» EXERCISE DESCRIPTION:
From the records below, set down exactly the lines starting with the line that contains "total quantity: 29 -> 36" and going on through the line that contains "total: 1342.57 -> 1703.86". Nothing else is wanted.

» RECORDS SUPPLIED:
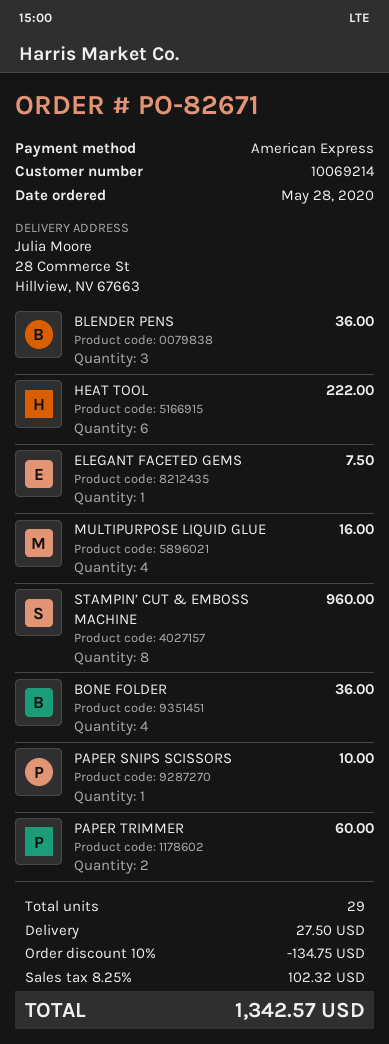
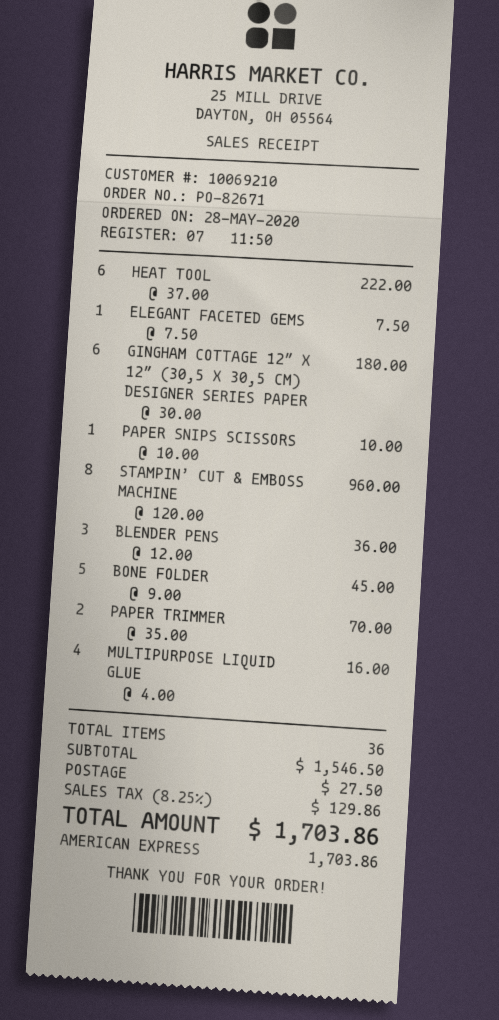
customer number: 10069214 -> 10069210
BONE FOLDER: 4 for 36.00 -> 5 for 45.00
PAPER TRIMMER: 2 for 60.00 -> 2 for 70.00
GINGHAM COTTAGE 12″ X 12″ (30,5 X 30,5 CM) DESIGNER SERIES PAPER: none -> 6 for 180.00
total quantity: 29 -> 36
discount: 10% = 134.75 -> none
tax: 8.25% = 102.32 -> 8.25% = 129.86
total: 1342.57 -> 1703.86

==

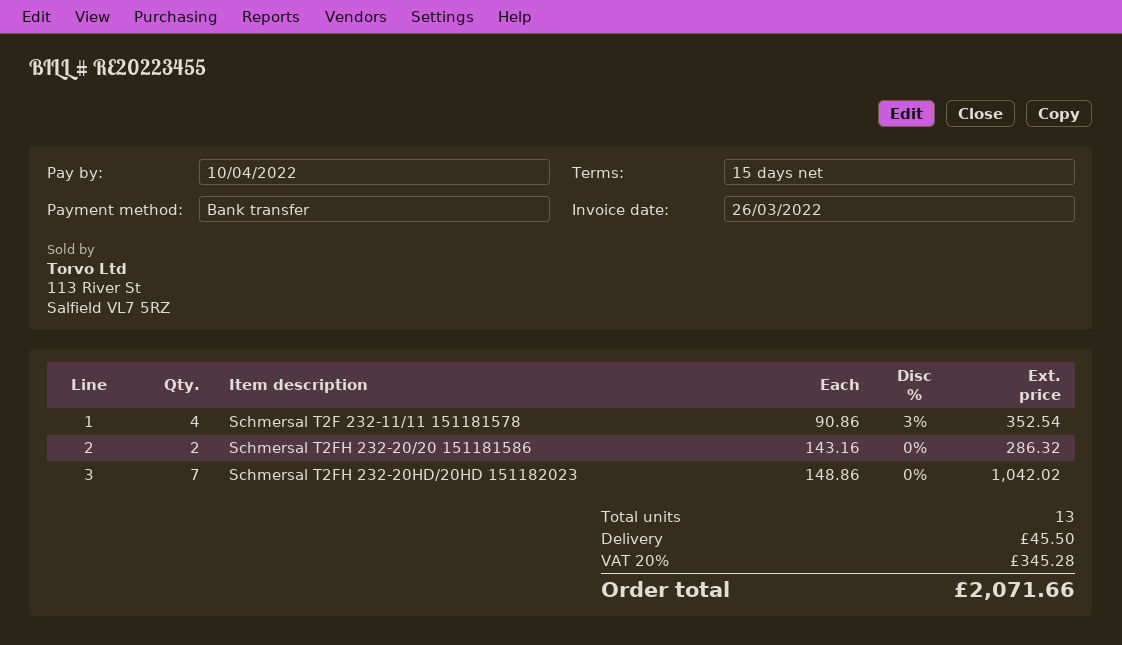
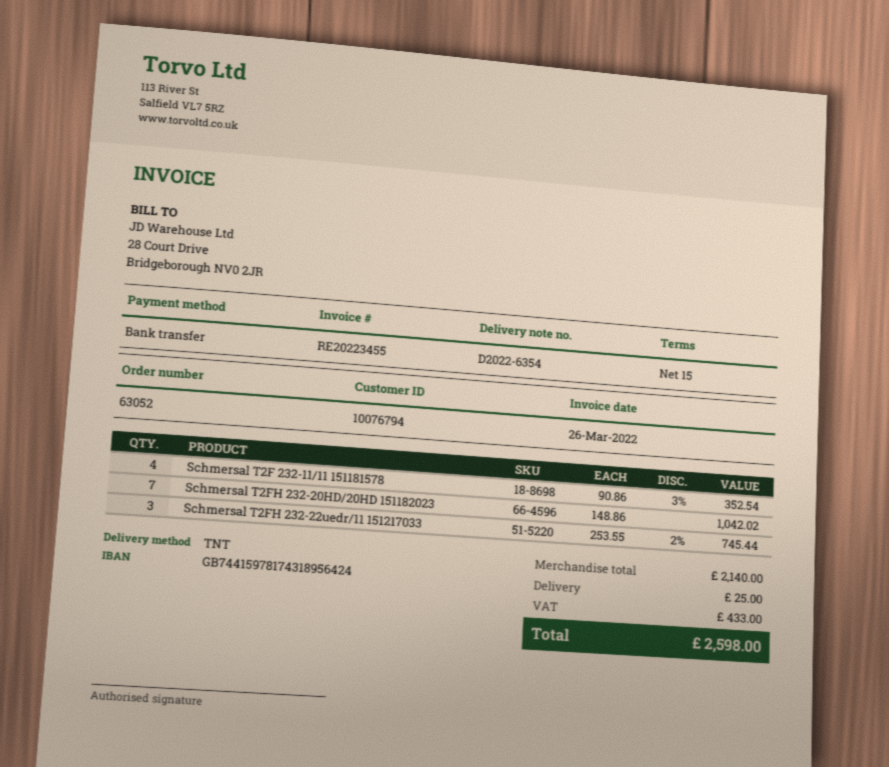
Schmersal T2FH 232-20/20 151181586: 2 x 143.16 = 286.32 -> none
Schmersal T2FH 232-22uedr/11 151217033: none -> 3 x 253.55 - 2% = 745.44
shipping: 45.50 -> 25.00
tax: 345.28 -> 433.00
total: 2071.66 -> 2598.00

---

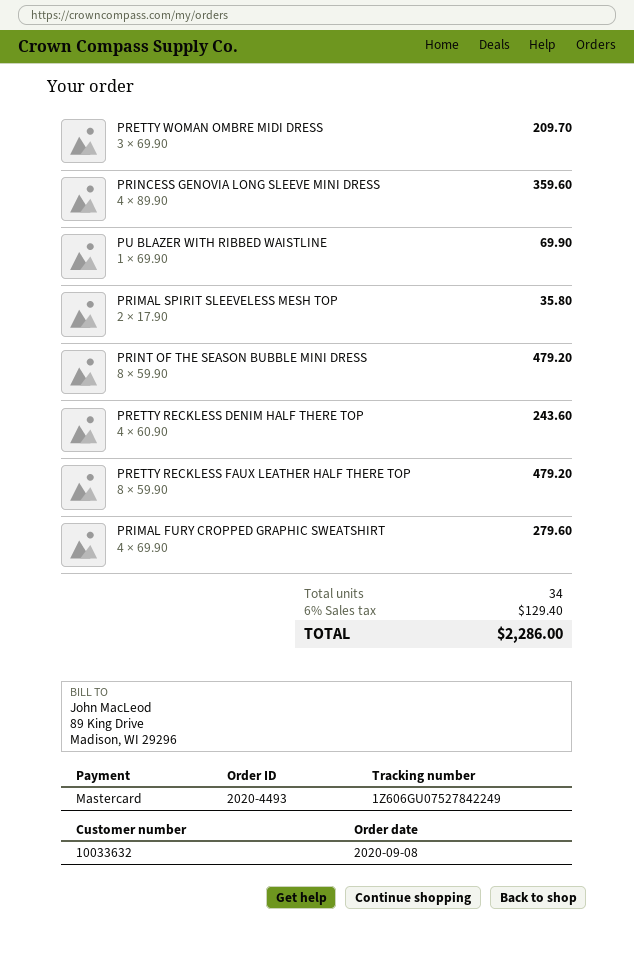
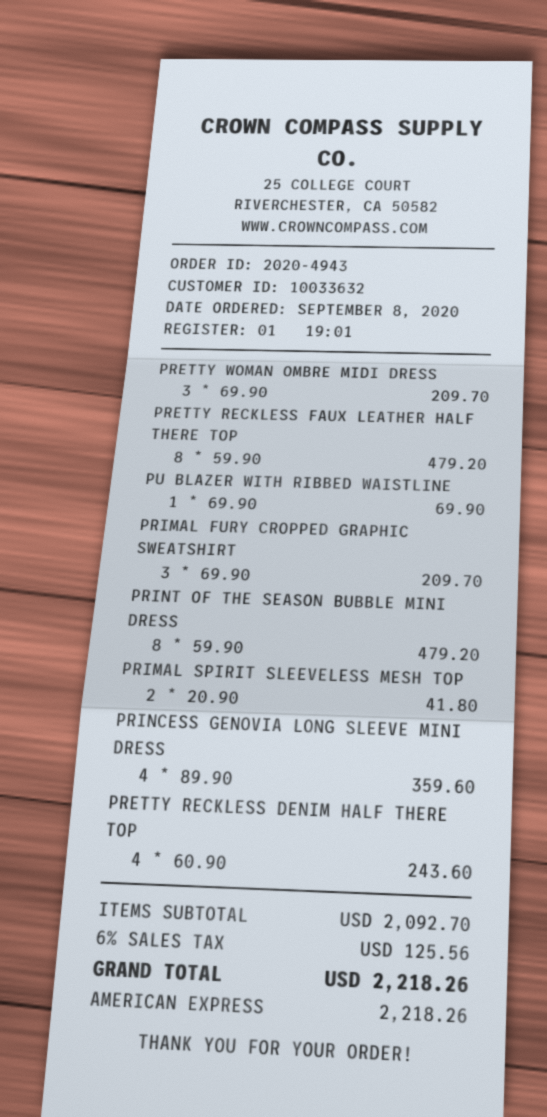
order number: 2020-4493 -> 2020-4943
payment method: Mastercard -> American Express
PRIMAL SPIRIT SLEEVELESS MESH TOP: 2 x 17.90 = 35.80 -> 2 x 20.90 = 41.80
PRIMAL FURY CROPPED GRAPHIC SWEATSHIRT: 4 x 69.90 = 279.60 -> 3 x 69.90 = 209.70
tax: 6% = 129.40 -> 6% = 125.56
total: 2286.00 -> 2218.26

» EXERCISE OUTPUT:
total quantity: 29 -> 36
discount: 10% = 134.75 -> none
tax: 8.25% = 102.32 -> 8.25% = 129.86
total: 1342.57 -> 1703.86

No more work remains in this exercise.